POST APOCALYPTIC ESSEX
Chequers Lane leads the post-apocalyptic pedestrian to the unstaffed Dagenham Docks station. A concrete stairwell leads up to a barbed wire defended bridge that straddles the railway line. “Danger of death” warns a sign by the tracks. The vista here is huge pylons, rail tracks, motorway, the black pool of Dagenham Breach and a wind turbine on Barking Power Station.

It doesn’t feel like London. The wind picks up and you start to smell the river. There are no other pedestrians here at 3pm. It’s all very 28 Days Later merged with The Sweeney. This would be a great place to dispose of bodies, do dodgy deals or set up a ruck between the ICF and Millwall’s F Troop.

On the other side of the tracks the road widens, there’s a bus stop with no-one waiting and wide pavements leading past the square blocks of the Doctor Who-esque power station and Chequers Lane Sustainable Industrial Park.

Then the cement lorries and Hovis trucks start to rumble by.
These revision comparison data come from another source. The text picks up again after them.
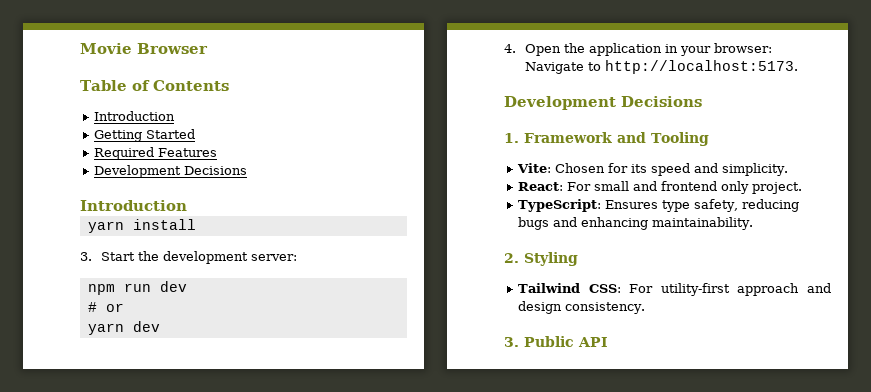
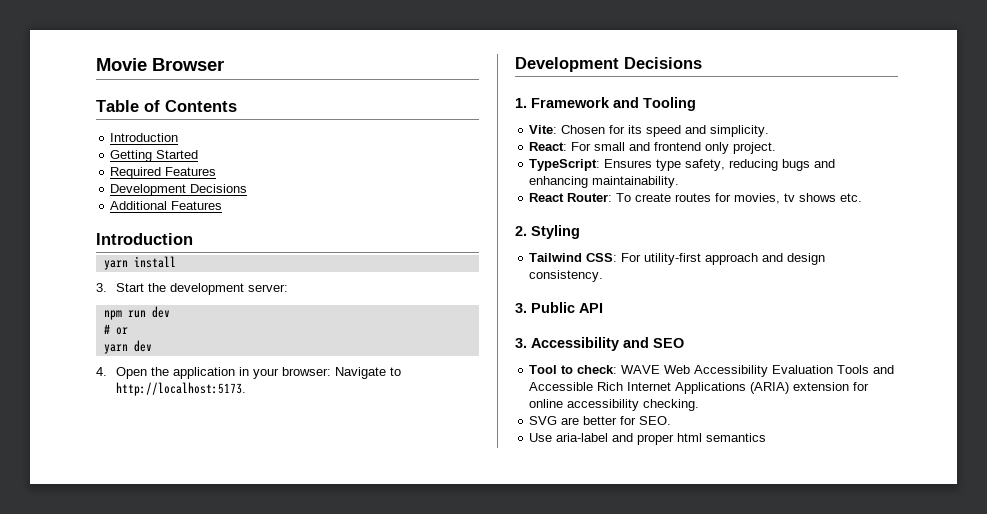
+ Additional Features
+ React Router: To create routes for movies, tv shows etc.
+ 3. Accessibility and SEO
+ Tool to check: WAVE Web Accessibility Evaluation Tools and Accessible Rich Internet Applications (ARIA) extension for online accessibility checking.
+ SVG are better for SEO.
+ Use aria-label and proper html semantics

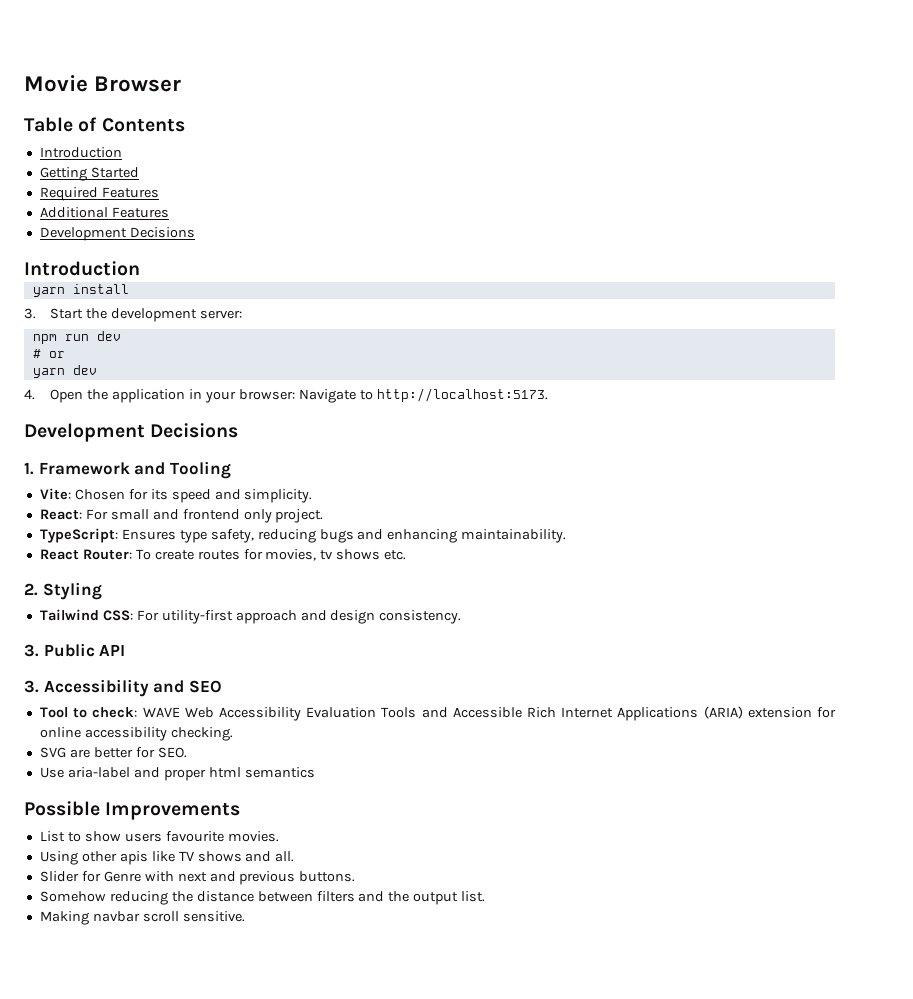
  Required Features
+ Additional Features
  Development Decisions
- Additional Features
+ Possible Improvements
+ List to show users favourite movies.
+ Using other apis like TV shows and all.
+ Slider for Genre with next and previous buttons.
+ Somehow reducing the distance between filters and the output list.
+ Making navbar scroll sensitive.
Here there are fenced off warehouses, a Hovis depot full of brown bread-carrying yellow lorries. A blue cyclists’ sign points down Choats Lane with the words “Thames View”. Opposite Kuehne + Nagel Drinks Logistics (is there anything logistical about drinking?) the brave cyclist turns down Hindmans Way.

WHAT A LOAD OF RUBBISH
This is narrower and is an unofficial dumping ground for every piece of detritus in Dagenham. Rusting temporary fences conceal tyres, bits of sofas, mattresses, beds, carpets in bin bags, cans, plastic bags and paper coffee cups.

It all feels very blue collar and Bruce Springsteen. Here men do geezerish things like drive trucks fast down empty roads and throw their lunch in the hedge. Would Bruce have taken his girl down to The River via the mud of Hindmans Way? Probably not if he ever wanted to see her again.

The pavement ends and becomes mud surrounded by concrete markers. As ever-more heavy lorries trundle past it starts to feel dangerous and seeking safety from death under large wheels I find my DMs trudging through soft, oozing grey mud. My phone battery runs out adding to the sense of doom as the road passes a set of gasometers. “Danger of flooding” reads a road sign. A black pool has mysterious broken pipes rising out of it. Reeds flank the road to marshland.

Then the lane terminates with a solid black fence at a T-junction and signs for TDG and Cemex. There’s a sentry post with a hut and a red and white pole barrier. The operative eyes me with bemusement.

DOWN TO THE RIVER
And suddenly by some disused tram tracks there’s the riverbank and a curved pier stretching out into the choppy waters of the Thames. There’s a silo and a lorry at the end of it. I stand on the pier to escape the danger of demise by speeding cement lorry.

So here I am at last, sitting on the dock of Dagenham’s bay like Otis Redding, watching the ships go by, wasting my time. That song was about unemployment and poor Otis would have had to get himself down to the Jobcentreplus by the motor works had he lived in Dagenham.

The waters of the Thames meet a bank of reeds, mud, fishing trays, floats and blue plastic bags. Across the river lies Thamesmead (featured in A Clockwork Orange) and two strange funnel-like industrial structures. I’m standing on the evocatively named No 7 Jetty. A trendy Dockland Quarter it is not.

The January dusk draws in and there’s an urge to escape before falling off the edge of the known world. I pace past Prax Petroleum braving oozing cementy earth and along the wide pavements past more Hovis lorries, and in to Dagenham Docks station. Three young salesman in suits get off the train and head for the industrial park with a look of apprehension. I dash on to the train and discover people and digital signage and that Fenchurch Street is only 20 minutes away. All so different to the otherworldiness of the Essex industrial marshes.